Editor's Note: The following feature written by Bob Townsend appeared in the Oct. 30 AJC before Chesnutt's Nov. 1 concert at The Earl.
"I am a coward, " Vic Chesnutt proclaims in the harrowing opening song of his powerful new album. But "At the Cut" (Constellation) actually proves to be extremely courageous, charting Chesnutt's life and times of despair, suicidal tendencies and artistic inspiration in music that's weighty and full of hard human drama.
"It really is one of my most personal albums ever, " Chesnutt offers during a recent phone call from his home in Athens. "It's very much a kind of hallucinated memoir."
Chesnutt was born in Jacksonville, grew up south of Atlanta in rural Zebulon, and started writing songs when he was a child. In 1983, at the age of 18, a car accident left him partially paralyzed.
Perched onstage in a wheelchair, singing and playing his guitar, Chesnutt's diminutive presence has become an icon of the Athens music scene -- starting in 1990, when he released his debut album, "Little, " produced by R.E.M. singer Michael Stipe.
More than a dozen albums followed, including 2007's "North Star Deserter, " recorded in Montreal, with Fugazi's Guy Picciotto and members of several other indie/underground groups, including Thee Silver Mount Zion. "At the Cut" was made in the same studio with the same producer and musicians, who Chesnutt says came together as a band during the "North Star" tour, and are back with him this fall on another tour that includes a stop Sunday at the EARL in East Atlanta.

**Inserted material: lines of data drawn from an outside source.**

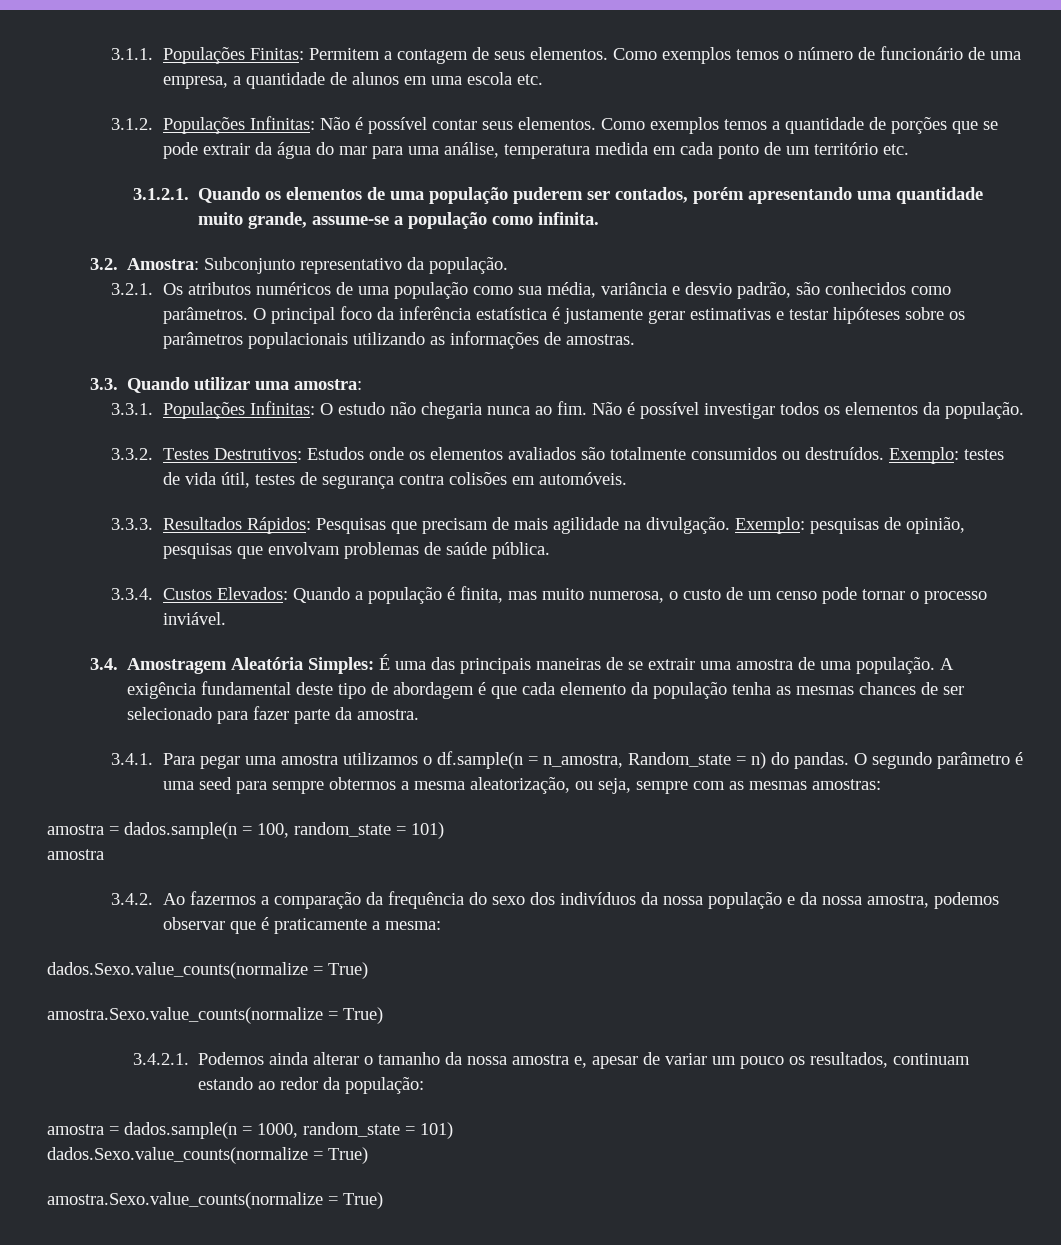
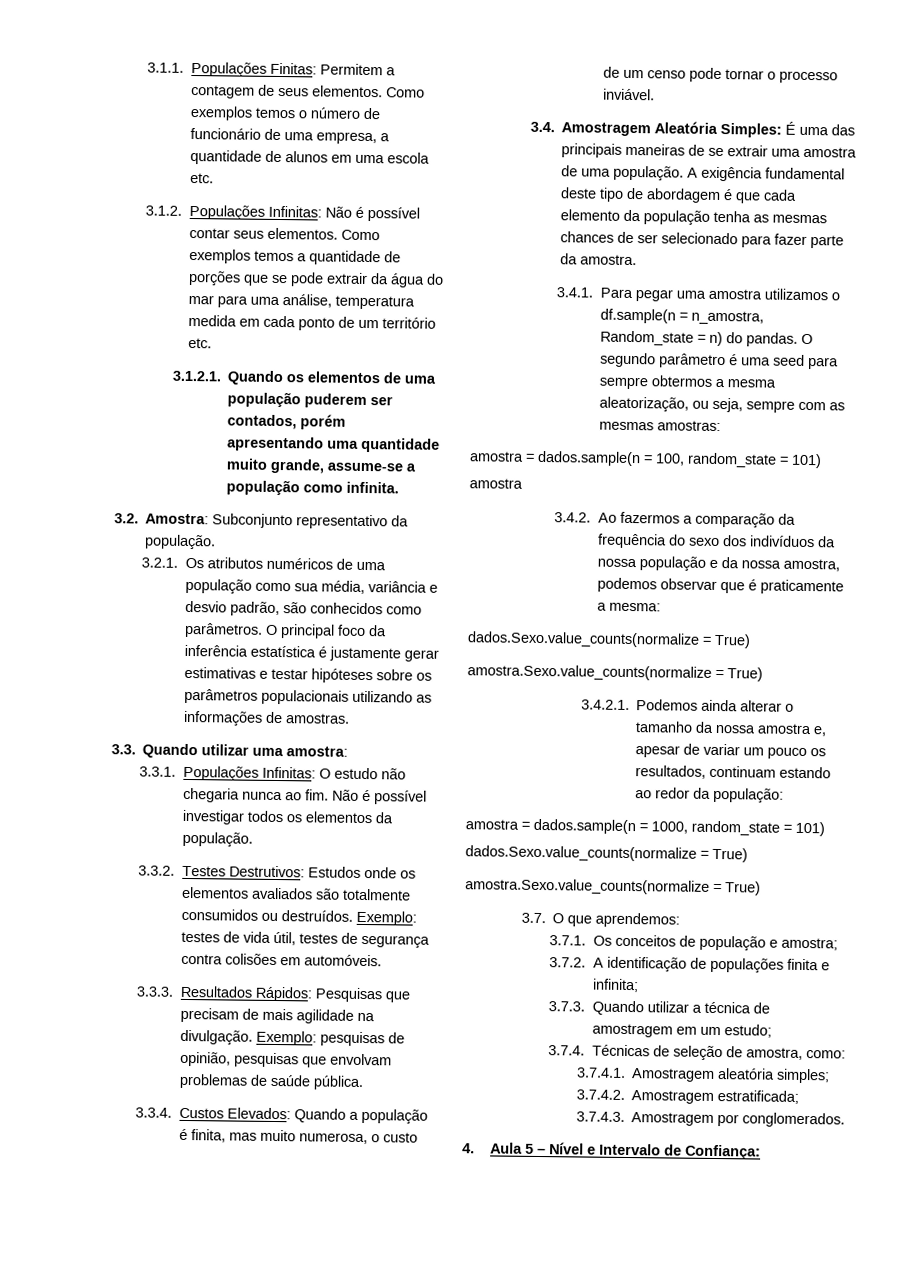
+ 3.7. O que aprendemos:
+ 3.7.1. Os conceitos de população e amostra;
+ 3.7.2. A identificação de populações finita e infinita;
+ 3.7.3. Quando utilizar a técnica de amostragem em um estudo;
+ 3.7.4. Técnicas de seleção de amostra, como:
+ 3.7.4.1. Amostragem aleatória simples;
+ 3.7.4.2. Amostragem estratificada;
+ 3.7.4.3. Amostragem por conglomerados.
+ 4. Aula 5 – Nível e Intervalo de Confiança:

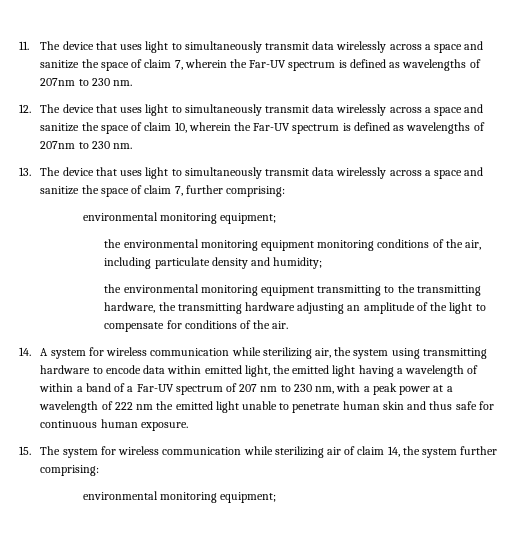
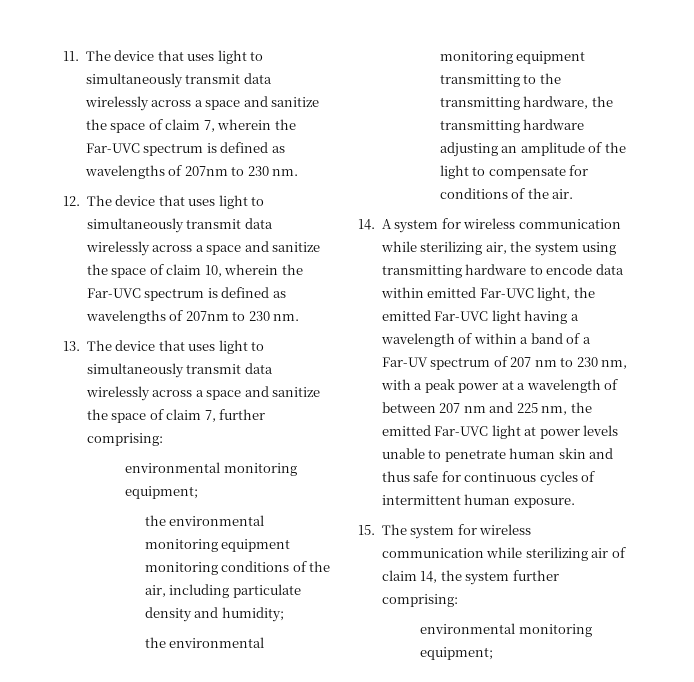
- 11. The device that uses light to simultaneously transmit data wirelessly across a space and sanitize the space of claim 7, wherein the Far-UV spectrum is defined as wavelengths of 207nm to 230 nm.
+ 11. The device that uses light to simultaneously transmit data wirelessly across a space and sanitize the space of claim 7, wherein the Far-UVC spectrum is defined as wavelengths of 207nm to 230 nm.
- 12. The device that uses light to simultaneously transmit data wirelessly across a space and sanitize the space of claim 10, wherein the Far-UV spectrum is defined as wavelengths of 207nm to 230 nm.
+ 12. The device that uses light to simultaneously transmit data wirelessly across a space and sanitize the space of claim 10, wherein the Far-UVC spectrum is defined as wavelengths of 207nm to 230 nm.
- 14. A system for wireless communication while sterilizing air, the system using transmitting hardware to encode data within emitted light, the emitted light having a wavelength of within a band of a Far-UV spectrum of 207 nm to 230 nm, with a peak power at a wavelength of 222 nm the emitted light unable to penetrate human skin and thus safe for continuous human exposure.
+ 14. A system for wireless communication while sterilizing air, the system using transmitting hardware to encode data within emitted Far-UVC light, the emitted Far-UVC light having a wavelength of within a band of a Far-UV spectrum of 207 nm to 230 nm, with a peak power at a wavelength of between 207 nm and 225 nm, the emitted Far-UVC light at power levels unable to penetrate human skin and thus safe for continuous cycles of intermittent human exposure.

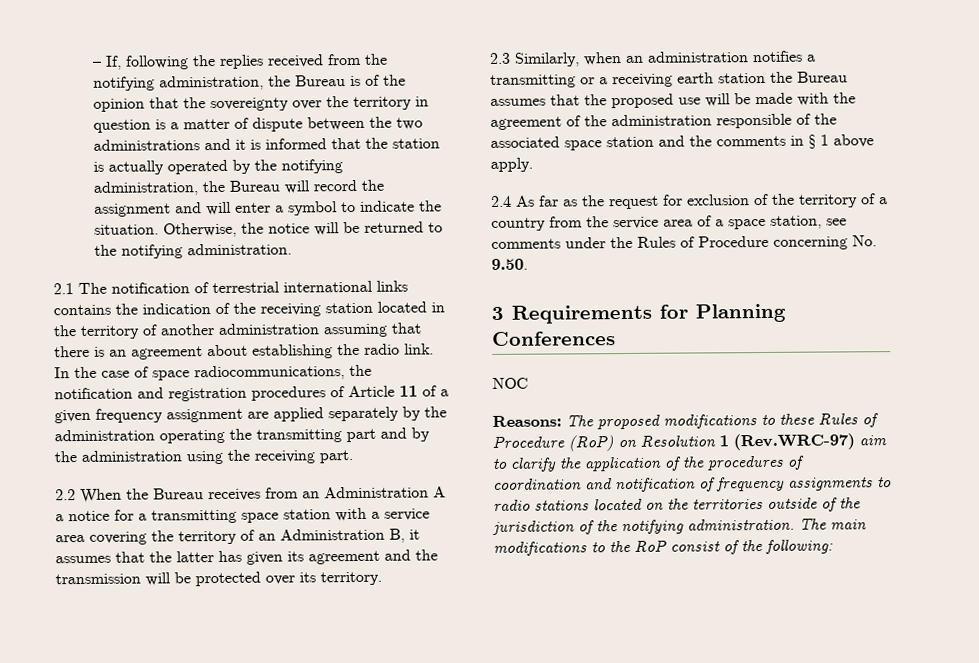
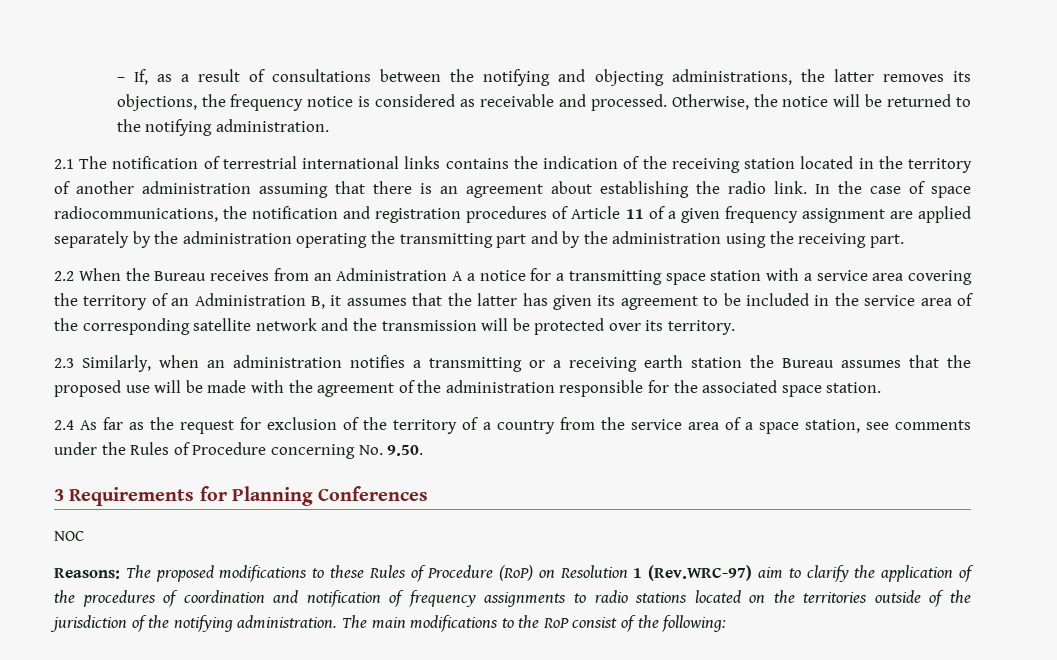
- – If, following the replies received from the notifying administration, the Bureau is of the opinion that the sovereignty over the territory in question is a matter of dispute between the two administrations and it is informed that the station is actually operated by the notifying administration, the Bureau will record the assignment and will enter a symbol to indicate the situation.
+ – If, as a result of consultations between the notifying and objecting administrations, the latter removes its objections, the frequency notice is considered as receivable and processed.
- 2.2 When the Bureau receives from an Administration A a notice for a transmitting space station with a service area covering the territory of an Administration B, it assumes that the latter has given its agreement and the transmission will be protected over its territory.
+ 2.2 When the Bureau receives from an Administration A a notice for a transmitting space station with a service area covering the territory of an Administration B, it assumes that the latter has given its agreement to be included in the service area of the corresponding satellite network and the transmission will be protected over its territory.
- 2.3 Similarly, when an administration notifies a transmitting or a receiving earth station the Bureau assumes that the proposed use will be made with the agreement of the administration responsible of the associated space station and the comments in § 1 above apply.
+ 2.3 Similarly, when an administration notifies a transmitting or a receiving earth station the Bureau assumes that the proposed use will be made with the agreement of the administration responsible for the associated space station.

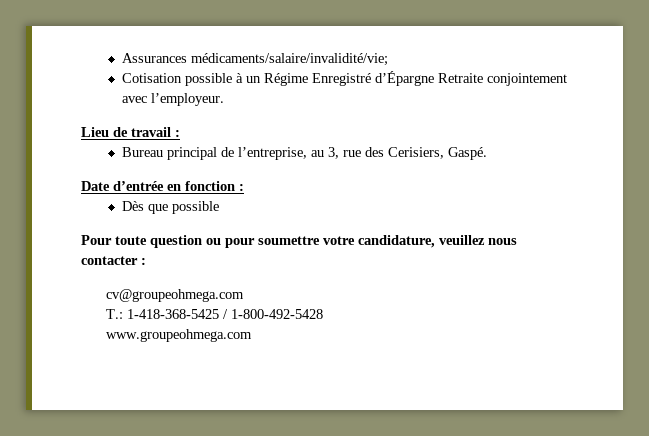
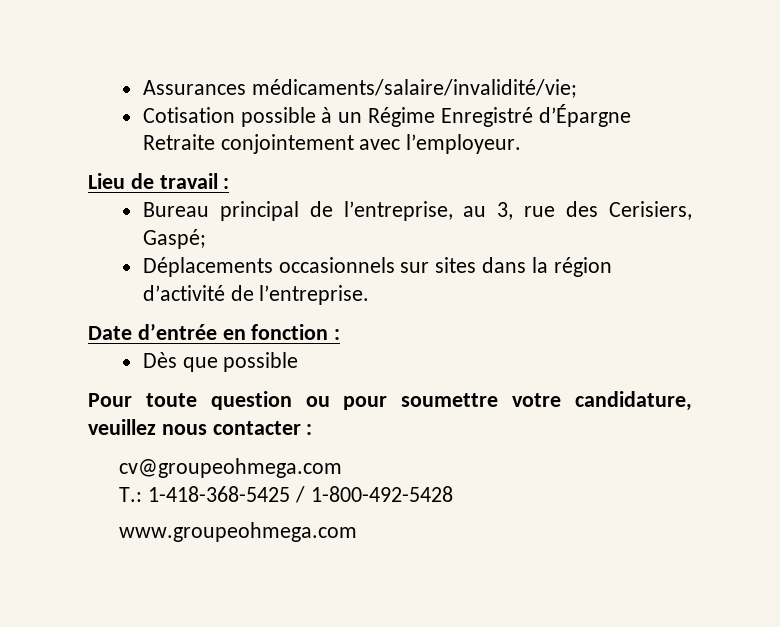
- Bureau principal de l’entreprise, au 3, rue des Cerisiers, Gaspé.
+ Bureau principal de l’entreprise, au 3, rue des Cerisiers, Gaspé;
+ Déplacements occasionnels sur sites dans la région d’activité de l’entreprise.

"It's the most powerful band a singer-songwriter has ever had, " Chesnutt says. "It's an incredible rock and roll brain trust, with Guy and the Silver Mount Zion band. They can do everything. I've played with a bunch of different bands -- Widespread Panic, Lambchop, Elf Power -- but nothing is like the power of this one. It's like a locomotive sometimes."
The force of the sound -- which features contrabass, violin and organ, in addition to noisy guitars -- permeates "At the Cut, " creating textures and dynamics that go from introspective whispers to primal screams. Throughout, Chesnutt footnotes writers and singers, such as Frank Norris, Woody Guthrie and Lawrence Ferlinghetti, in his starkly evocative lyrics.
"I made a conscious effort to talk about these points of reference, " he says. "It was part of the concept of the album. The cover photo of me was taken in the Metropolitan Museum of Art in New York City. The concept is all about that kind of inspiration and contemplation."
"Chinaberry Tree" is one of the centerpieces of the album, according to Chesnutt (one line became the album title), as he imagines doing battle with the common Southern trash tree, wielding a machete, "with a force heretofore unknown."
But the symbolism of that song stands in contrast to "Flirted With You All My Life" -- a devastatingly beautiful ode to choosing life rather than death that Chesnutt says was partly inspired by the music of the late Bahamian folk singer Exuma.
"It's kind of startling that I wrote the song and that it ended up being so successful, " Chesnutt says. "It's completely words from my own mouth. There's no fictional or rhetorical aspect to it. I'm a suicidal guy, and it's a breakup song with death. It's a love song and a breakup song. And I love the treatment of the song on the album. It's definitely one of the top five songs ever for me."
Chesnutt has always been outspoken about being an atheist. But with "It Is What It Is, " he goes beyond just missing deists to pointing the finger at pagans, too.
"They recently came out with this list of the most annoying words and phrases, " he says. " ‘It is what it is' was one of them. Man, I was so proud. The song is a hangdog manifesto. It starts out talking about how screwed up I am. And it moves into this declaration of my independence and my philosophical power, as opposed to my physical weakness. I tried to get this song knocked off the record, because I thought it was too strident. But everybody liked it, so it stayed."
Finally, though, "Granny, " the sweet, soft ode that closes "At the Cut, " stakes out Chesnutt's view of redemption in a visionary glimpse of his childhood.
"This song is very unique in my world, because I dreamed it, every line and even the melody, " Chesnutt says. "In my dream, I was looking up at my granny, from the perspective of a child. She was standing at the kitchen sink in her housedress and slippers, and I was crying and singing this song to her. She always told me, ‘You are the light of my life and the beat of my heart.' That's pretty great. I hope everybody's granny was telling them that when they were a kid."